Oil on canvas, 171.1 × 105.8 cm.

Museum of Fine Arts, Boston.


The art of Manet was one of the most important aesthetic factors contributing to the emergence of Impressionism. Although he was only twelve years older than Monet, Bazille, Renoir, and Sisely, those painters considered him a master. “Manet was as important to us as Cimabue and Giotto were for the painters of the Italian Renaissance,” Renoir told his son (J. Renoir, op. cit., p. 117). The originality of Manet’s painting and his independence from academic canons opened new creative horizons for the Impressionists.

His wealthy family of the Paris bourgeoisie wanted their son to be a lawyer, not an artist-painter. As a compromise, it was decided Manet would become a sailor. After failing the entrance exams for the Naval Academy. In 1850, with his school friend Antonin Proust, Manet entered the studio of Thomas Couture.

Manet constantly copied the old masters and demonstrated a wide variety of interests at the same time he was training in Couture’s studio. During trips to European cities he copied paintings in museums, including Amsterdam’s Rijksmuseum and probably the museums of Kassel, Dresden, Prague, Vienna, Munich, Florence, and Rome. He was very interested in the nude, in his own words, “the first and last word in art.” The Louvre was also where Manet often made new acquaintances. It was there that in 1857 he met Henri Fantin-Latour and few years later Degas.
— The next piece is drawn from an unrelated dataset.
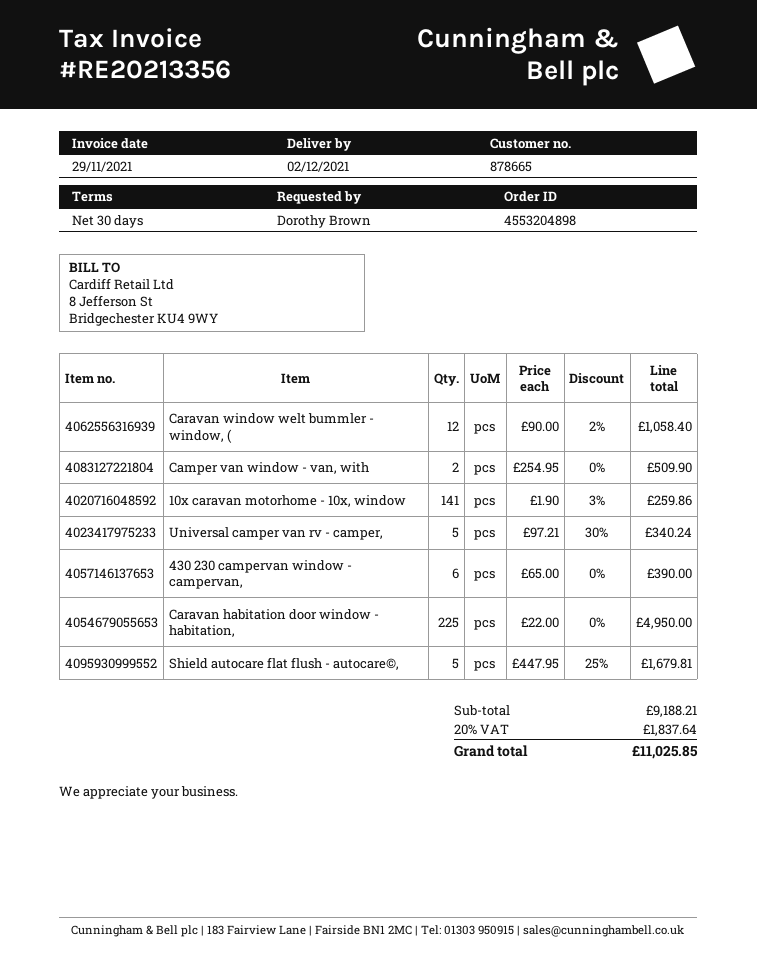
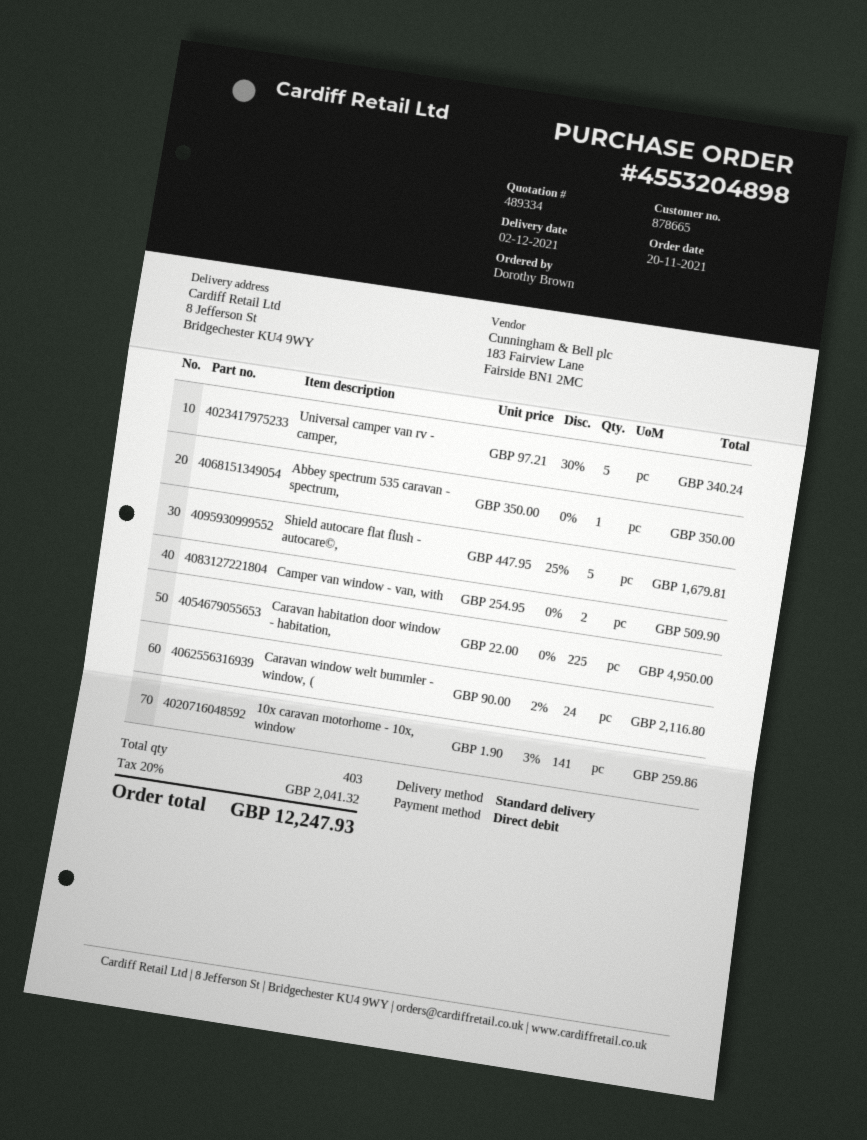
Caravan window welt bummler - window, (: 12 x 90.00 - 2% = 1058.40 -> 24 x 90.00 - 2% = 2116.80
430 230 campervan window - campervan,: 6 x 65.00 = 390.00 -> none
Abbey spectrum 535 caravan - spectrum,: none -> 1 x 350.00 = 350.00
tax: 20% = 1837.64 -> 20% = 2041.32
total: 11025.85 -> 12247.93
Manet also had a role model among his living contemporaries: Eugène Delacroix. When critics attacked Manet’s painting Music in the Tuileries Gardens, Delacroix said that he regretted “being unable to come to this man’s defence.” (Manet, op. cit., p. 126). The year was 1863, shortly before Delacroix’s death and during Manet’s exhibit at the Martinet gallery. Manet attended Delacroix’s funeral with Charles Baudelaire. The loss of Delacroix coincided with the advent of Manet’s art before the public. Manet had yet to visit Spain; his awareness of Spanish painting was limited to the Louvre’s collection and to reproductions. Nevertheless, the young Parisian painter had discovered in the work of seventeenth-century Spanish masters the colour quality he was seeking in his own painting.


22. Édouard Manet, Portrait of Théodore Duret, 1868.
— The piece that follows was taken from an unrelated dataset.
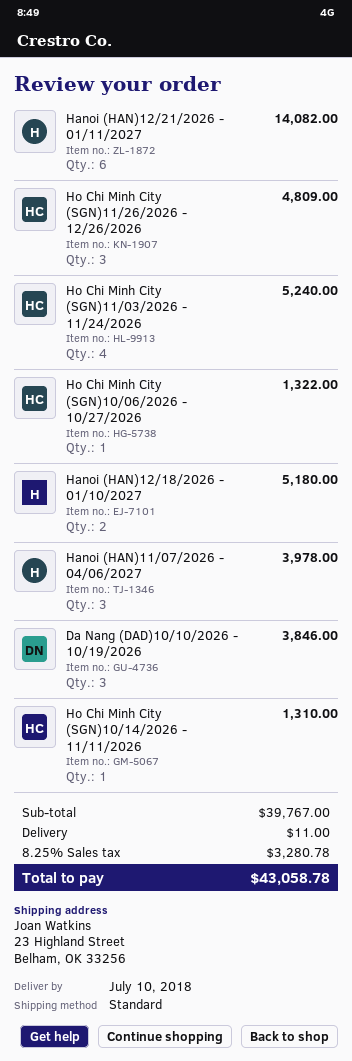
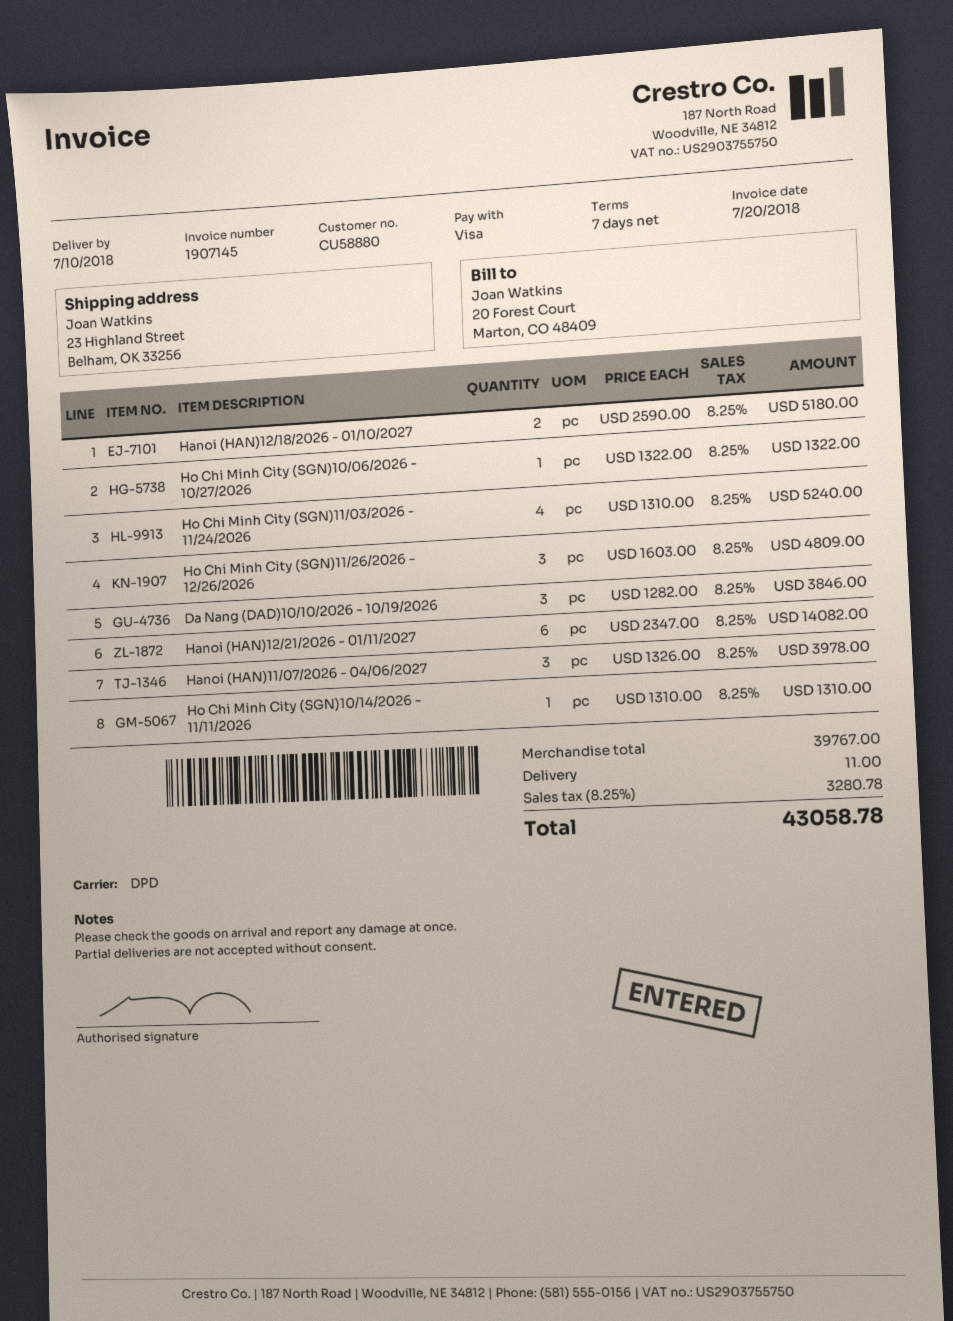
shipping method: standard -> DPD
Oil on canvas, 46.5 × 35.5 cm.

Petit Palais – Musée des Beaux-Arts de la Ville de Paris, Paris.


23. Édouard Manet, The Absinthe Drinker, c.1859.

Oil on canvas, 180.5 × 105.6 cm.

Ny Carlsberg Glyptotek, Copenhagen.


24. Édouard Manet, Monsieur and Madame Auguste Manet, 1860.

Oil on canvas, 110 × 90 cm.

Musée d’Orsay, Paris.


Victorine Louise Meurent, Manet’s favourite model, played a special role in his painting during the 1860s. The painter met the young Russian girl with milky white skin somewhere in a Parisian crowd, perhaps in rue Maître Albert where she lived, not far from Manet’s studio. She posed for Manet on numerous occasions after The Street Singer, including the marvellous painting entitled, Miss Victorine Meurent in the Costume of an Espada (New York, The Metropolitan Museum of Art), which Manet exhibited a little later. Manet actually retained the name of his model in the title of this highly eccentric composition. Although there was absolutely nothing Spanish about the subject, the painting had the atmosphere of Spain, which the painter had never actually seen. Manet was criticised for the clash between the bullfight scene in the background and the figure of Victorine; his inability to establish proportions; and even for his drawing and painting skills.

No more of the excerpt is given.